====== Supplied information

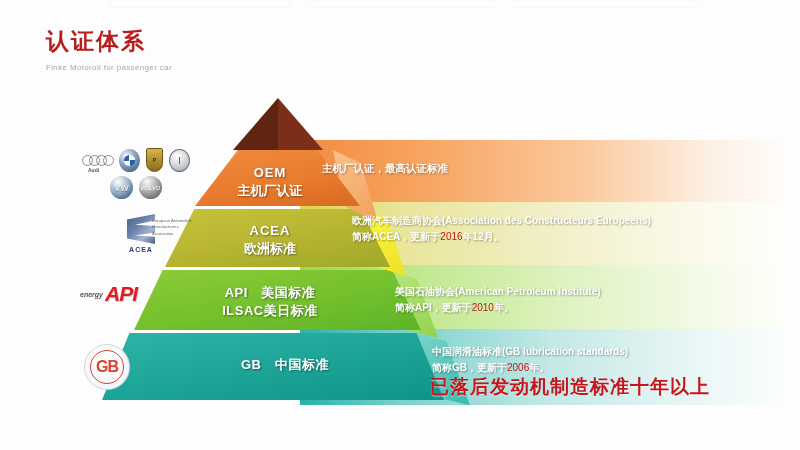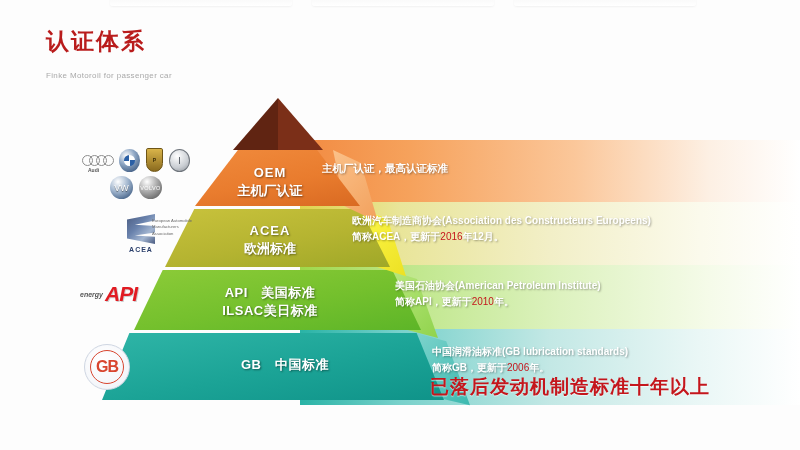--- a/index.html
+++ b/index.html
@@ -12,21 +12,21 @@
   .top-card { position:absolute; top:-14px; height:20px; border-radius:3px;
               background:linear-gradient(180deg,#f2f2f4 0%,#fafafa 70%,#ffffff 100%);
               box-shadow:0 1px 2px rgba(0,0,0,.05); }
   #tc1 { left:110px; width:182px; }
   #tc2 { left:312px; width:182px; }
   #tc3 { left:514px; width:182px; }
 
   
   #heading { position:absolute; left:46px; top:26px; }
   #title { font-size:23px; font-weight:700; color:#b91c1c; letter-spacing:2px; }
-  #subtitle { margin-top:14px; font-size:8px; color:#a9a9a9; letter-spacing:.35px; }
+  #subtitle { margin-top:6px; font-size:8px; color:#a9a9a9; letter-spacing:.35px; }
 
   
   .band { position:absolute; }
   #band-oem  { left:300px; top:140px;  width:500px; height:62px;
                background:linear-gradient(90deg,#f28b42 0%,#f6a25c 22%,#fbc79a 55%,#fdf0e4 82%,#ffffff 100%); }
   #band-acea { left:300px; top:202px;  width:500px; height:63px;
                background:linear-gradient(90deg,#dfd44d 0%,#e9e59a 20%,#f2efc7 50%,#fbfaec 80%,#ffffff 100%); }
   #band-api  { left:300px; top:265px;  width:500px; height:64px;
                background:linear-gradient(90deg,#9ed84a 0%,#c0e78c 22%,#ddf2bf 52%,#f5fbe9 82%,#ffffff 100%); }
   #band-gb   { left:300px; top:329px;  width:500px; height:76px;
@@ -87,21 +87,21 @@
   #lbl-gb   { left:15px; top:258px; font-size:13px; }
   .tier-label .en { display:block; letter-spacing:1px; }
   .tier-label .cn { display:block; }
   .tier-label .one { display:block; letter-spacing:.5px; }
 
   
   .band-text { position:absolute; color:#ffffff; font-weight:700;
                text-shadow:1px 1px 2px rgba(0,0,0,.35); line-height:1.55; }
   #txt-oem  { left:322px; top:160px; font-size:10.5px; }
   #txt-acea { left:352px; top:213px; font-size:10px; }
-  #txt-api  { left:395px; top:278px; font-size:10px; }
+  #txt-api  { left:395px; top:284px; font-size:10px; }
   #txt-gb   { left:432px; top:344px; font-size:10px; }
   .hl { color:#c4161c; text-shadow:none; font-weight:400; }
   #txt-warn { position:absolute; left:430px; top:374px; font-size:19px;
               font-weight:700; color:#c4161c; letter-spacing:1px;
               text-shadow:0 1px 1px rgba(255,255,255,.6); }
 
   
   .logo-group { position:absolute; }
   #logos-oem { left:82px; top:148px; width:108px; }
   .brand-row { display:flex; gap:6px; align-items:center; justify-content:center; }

============
====== Supplied information

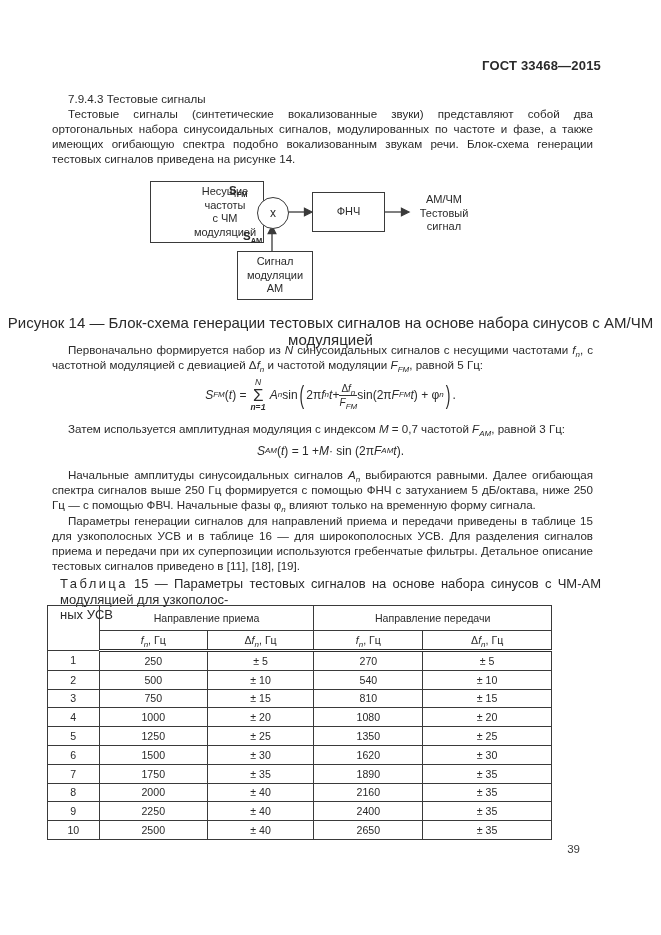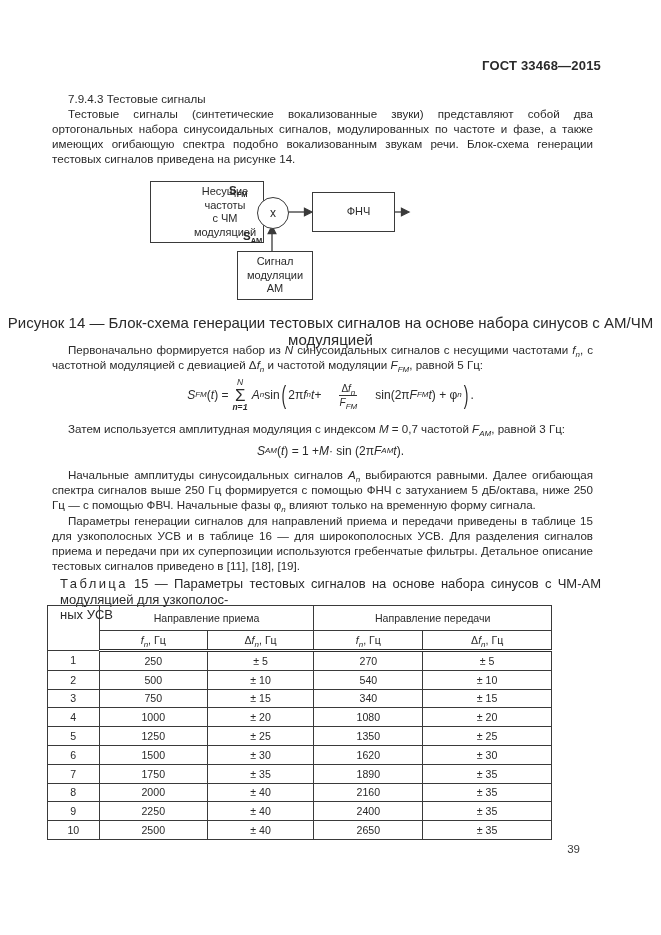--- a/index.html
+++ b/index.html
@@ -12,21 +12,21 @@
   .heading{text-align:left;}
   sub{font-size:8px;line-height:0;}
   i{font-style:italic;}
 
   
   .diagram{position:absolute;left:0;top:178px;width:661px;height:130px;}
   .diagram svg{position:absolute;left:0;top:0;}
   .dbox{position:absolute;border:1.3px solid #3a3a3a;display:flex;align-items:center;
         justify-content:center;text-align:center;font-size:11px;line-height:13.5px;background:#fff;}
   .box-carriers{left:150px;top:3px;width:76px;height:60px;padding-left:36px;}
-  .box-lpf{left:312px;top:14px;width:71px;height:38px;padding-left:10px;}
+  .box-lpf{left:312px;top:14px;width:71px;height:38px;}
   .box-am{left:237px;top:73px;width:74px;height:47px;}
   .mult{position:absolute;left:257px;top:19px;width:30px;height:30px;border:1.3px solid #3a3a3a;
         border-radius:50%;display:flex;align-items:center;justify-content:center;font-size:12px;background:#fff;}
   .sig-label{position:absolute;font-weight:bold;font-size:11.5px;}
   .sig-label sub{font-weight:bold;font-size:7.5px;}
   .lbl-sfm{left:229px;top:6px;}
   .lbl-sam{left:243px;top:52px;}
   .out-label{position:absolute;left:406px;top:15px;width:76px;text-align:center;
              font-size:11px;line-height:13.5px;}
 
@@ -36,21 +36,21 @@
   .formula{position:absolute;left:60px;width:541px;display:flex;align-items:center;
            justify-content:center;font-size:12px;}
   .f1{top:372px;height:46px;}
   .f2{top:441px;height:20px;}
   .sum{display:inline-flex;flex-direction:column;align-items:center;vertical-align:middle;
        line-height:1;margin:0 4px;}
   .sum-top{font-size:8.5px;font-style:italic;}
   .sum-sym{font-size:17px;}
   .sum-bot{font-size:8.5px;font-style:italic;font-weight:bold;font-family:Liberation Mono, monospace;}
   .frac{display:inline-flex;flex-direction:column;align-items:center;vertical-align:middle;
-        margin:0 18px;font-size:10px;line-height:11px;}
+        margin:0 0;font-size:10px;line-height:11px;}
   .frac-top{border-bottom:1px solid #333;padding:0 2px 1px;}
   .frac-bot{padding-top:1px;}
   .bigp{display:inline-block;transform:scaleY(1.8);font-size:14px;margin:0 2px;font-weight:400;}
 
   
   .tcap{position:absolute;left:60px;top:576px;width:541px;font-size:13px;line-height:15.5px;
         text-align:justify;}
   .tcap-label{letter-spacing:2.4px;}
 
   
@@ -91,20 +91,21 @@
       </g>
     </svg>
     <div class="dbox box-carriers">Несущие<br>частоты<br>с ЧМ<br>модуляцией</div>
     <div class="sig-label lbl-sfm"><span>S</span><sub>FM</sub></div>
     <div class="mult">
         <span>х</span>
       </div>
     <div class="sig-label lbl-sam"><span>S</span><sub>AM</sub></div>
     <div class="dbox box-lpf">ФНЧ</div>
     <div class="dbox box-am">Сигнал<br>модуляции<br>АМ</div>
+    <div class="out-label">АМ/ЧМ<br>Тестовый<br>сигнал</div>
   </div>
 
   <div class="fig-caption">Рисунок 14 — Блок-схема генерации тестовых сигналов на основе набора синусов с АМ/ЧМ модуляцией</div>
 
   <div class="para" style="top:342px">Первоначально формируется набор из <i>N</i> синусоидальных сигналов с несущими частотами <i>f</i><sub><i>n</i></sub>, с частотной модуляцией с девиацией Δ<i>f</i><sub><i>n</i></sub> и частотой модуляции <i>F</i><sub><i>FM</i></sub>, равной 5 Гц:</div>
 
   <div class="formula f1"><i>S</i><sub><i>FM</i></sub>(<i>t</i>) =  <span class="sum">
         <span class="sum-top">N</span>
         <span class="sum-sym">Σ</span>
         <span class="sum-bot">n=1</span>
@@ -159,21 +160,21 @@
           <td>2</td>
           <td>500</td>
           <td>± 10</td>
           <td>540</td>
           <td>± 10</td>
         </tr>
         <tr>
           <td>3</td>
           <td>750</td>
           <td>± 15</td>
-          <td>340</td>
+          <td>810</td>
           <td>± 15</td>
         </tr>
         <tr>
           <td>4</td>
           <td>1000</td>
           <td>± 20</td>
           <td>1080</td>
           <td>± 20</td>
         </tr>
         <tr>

============

Problem description:
Please copy each line of the records above in which the word "label" can be found.

Reply:
   .tier-label .en { display:block; letter-spacing:1px; }
   .tier-label .cn { display:block; }
   .tier-label .one { display:block; letter-spacing:.5px; }
   .sig-label{position:absolute;font-weight:bold;font-size:11.5px;}
   .sig-label sub{font-weight:bold;font-size:7.5px;}
   .out-label{position:absolute;left:406px;top:15px;width:76px;text-align:center;
   .tcap-label{letter-spacing:2.4px;}
     <div class="sig-label lbl-sfm"><span>S</span><sub>FM</sub></div>
     <div class="sig-label lbl-sam"><span>S</span><sub>AM</sub></div>
+    <div class="out-label">АМ/ЧМ<br>Тестовый<br>сигнал</div>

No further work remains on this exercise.